Smart Growth America
- Formation: 2000
- Type: 501(c)(3) organization
- Purpose: Urban planning, smart growth, sustainable transport, advocacy
- Headquarters: 1152 15th St NW, Suite 450, Washington, D.C., U.S.
- President and CEO: Beth Osborne
- Website: smartgrowthamerica.org

= Smart Growth America =

US non-profit organization

Smart Growth America (SGA) is a US non-profit 501(c)(3) organization headquartered in Washington, D.C.

Smart Growth America focuses on three specific priorities: Climate change and resilience, advancing racial equity, and creating healthy communities. SGA covers interrelated areas, including housing, zoning, planning, land use, economic development, transportation, and others.

SGA is also the leader of several advocacy programs that have a stake in how urban sprawl affects the environment, quality of life and economic sustainability.

== History==
Smart Growth America was established in 2000. In 2002, SGA included over 70 groups, such as American Farmland Trust, the Natural Resources Defense Council, the League of Women Voters for Smart Growth, the National Low Income Housing Coalition, and the Enterprise Foundation. In 2003, Parris Glendening became the president of SGA's Leadership Institute.

In October 2015, the U.S. Department of Transportation's Federal Transit Administration (FTA) collaborated with SGA to create the Transit-Oriented Development Technical Assistance Initiative. The initiative uses federal funds to improve public transportation systems in order to foster economic development. SGA offers this initiative on-site aid, a network of allies, and communicative support.

== Approach to smart growth ==
In 2004, SGA commissioned the first survey examining neighborhood preferences among Americans, finding that almost 50% of households prefer transit accessibility and commercial proximity.

In a 2005 report detailing the interconnection between inner ring suburbs and metropolitan growth, SGA defines smart growth as follows: "Smart growth is well-planned development that protects open space and farmland, revitalizes communities, keeps housing affordable and provides more transportation choices." In a 2006 study examining the transportation benefits associated with smart growth policies, SGA "estimates that 69 percent of increased traffic can be attributed to factors associated with sprawl."

== Programs ==

=== LOCUS ===
In 2008, SGA launched LOCUS, an alliance for promoting sustainable urban development in the United States. LOCUS is a national network of real estate developers who launched the Rebuild America's Neighborhoods Campaign, promoting investment towards equitable and green urban development projects.
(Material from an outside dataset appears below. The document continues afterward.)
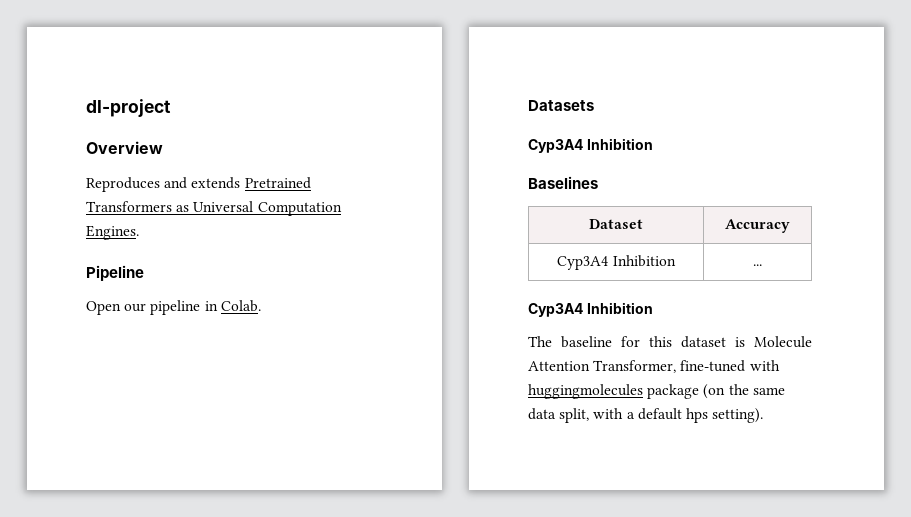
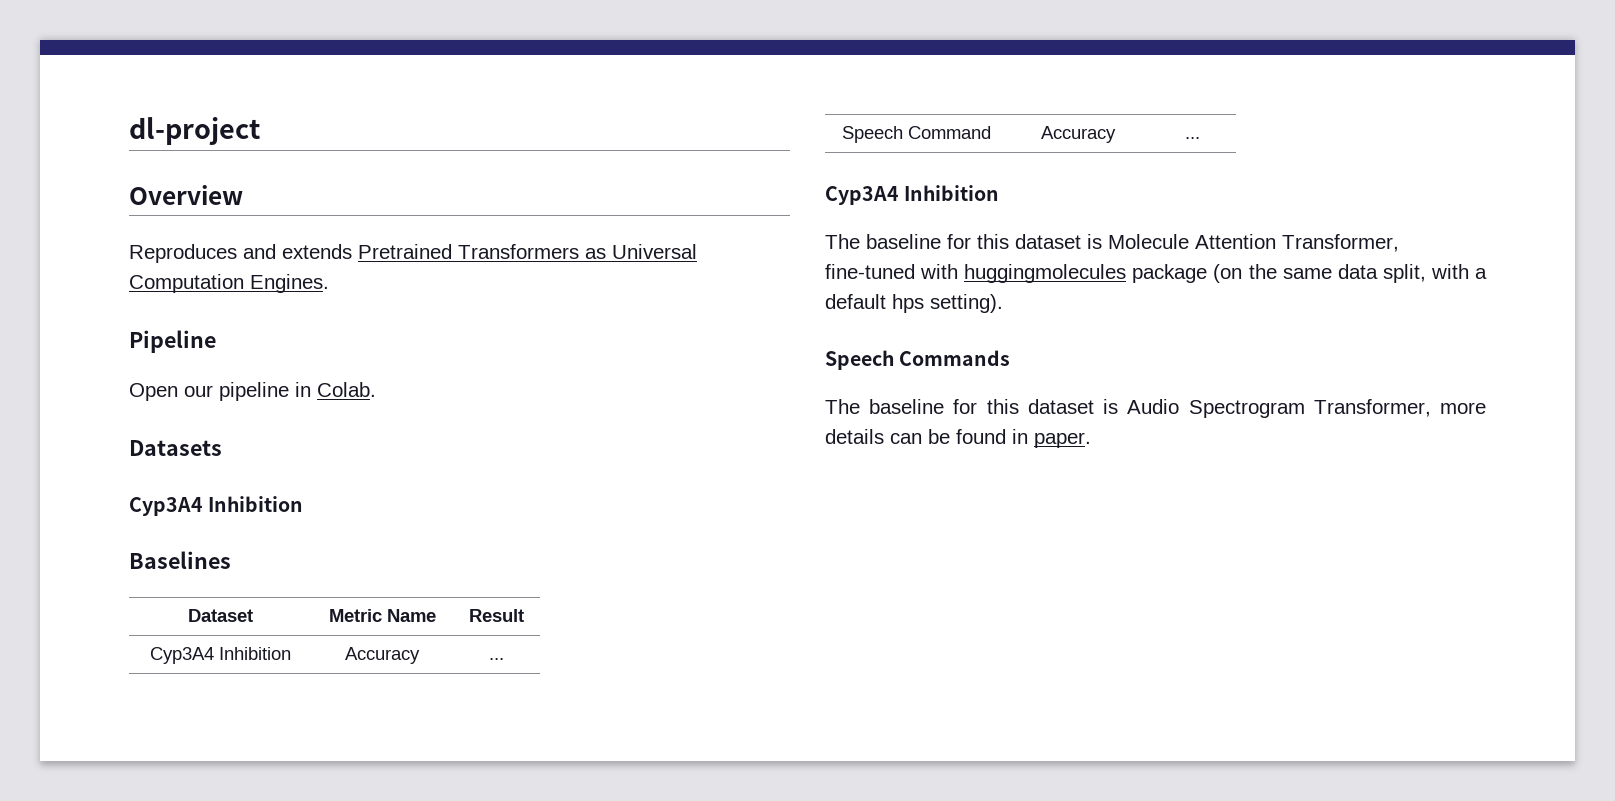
[725,219,790,233] [557,255,676,270] Accuracy // Cyp3A4 Inhibition -> [328,609,436,622] [468,609,524,622] [150,647,291,664] [345,647,420,664] [488,658,504,660] [842,126,991,143] [1041,126,1116,143] Metric Name | Result // Cyp3A4 Inhibition | Accuracy | ... // Speech Command | Accuracy
(764, 415) none -> [825,350,1011,370] [825,399,1486,418] [825,429,1091,448] // Speech Commands // The baseline for this dataset is Audio Spectrogram Transformer, more details can be found in paper.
=== Transportation for America ===
In 2008, SGA, Reconnecting America, and the Surface Transportation Policy Partnership started a Transportation for America campaign aiming to reform the federal transportation law. Transportation for America advocates for a transportation system that emphasizes maintenance, implements safety designs, and unites the public.

=== National Complete Streets Coalition ===
In 2012, Smart Growth America the National Complete Streets Coalition, which advocates for safe and convenient transportation access. The coalition is composed of policy organizations, including the American Planning Association, and user groups, including America Bikes. By 2011, 125 jurisdictions across 38 states had implemented a Complete Streets policy.

=== State Smart Transportation Initiative ===
SGA co-operates, alongside the University of Wisconsin, the State Smart Transportation Initiative (SSTI). SSTI encourages environmentally sustainable transportation fostering economic development, while maintaining governmental transparency.

=== Form-Based Code Institute ===
Form-Based Code Institute (FBCI) strives to improve the general understanding of form-based codes through creating standards, offering educational programs, and fostering discussions. In a 2016 report about new urbanism in North Texas, FBCI advocated for the importance of form based codes in regulating physical development, rather than zoning areas by their usages.

==Partners==
Partners include national, state and local groups, working on behalf of the environment, historic preservation, social equity, land conservation, neighborhood redevelopment, farmland protection, and labor. Member groups include the statewide "1000 Friends" organizations, Futurewise, GrowSmart Maine, New Jersey Future, Idaho Smart Growth, and the San Francisco Bay Area's Greenbelt Alliance.

== Financials ==
Smart Growth America's Form 990 shows that their donations rose from $4,826,301 in 2014 to $6,337,043 in 2017.

SGA's Form 990 shows that their compensation related expenses rose from $3,619,183 in 2014 to $4,028,232 in 2017.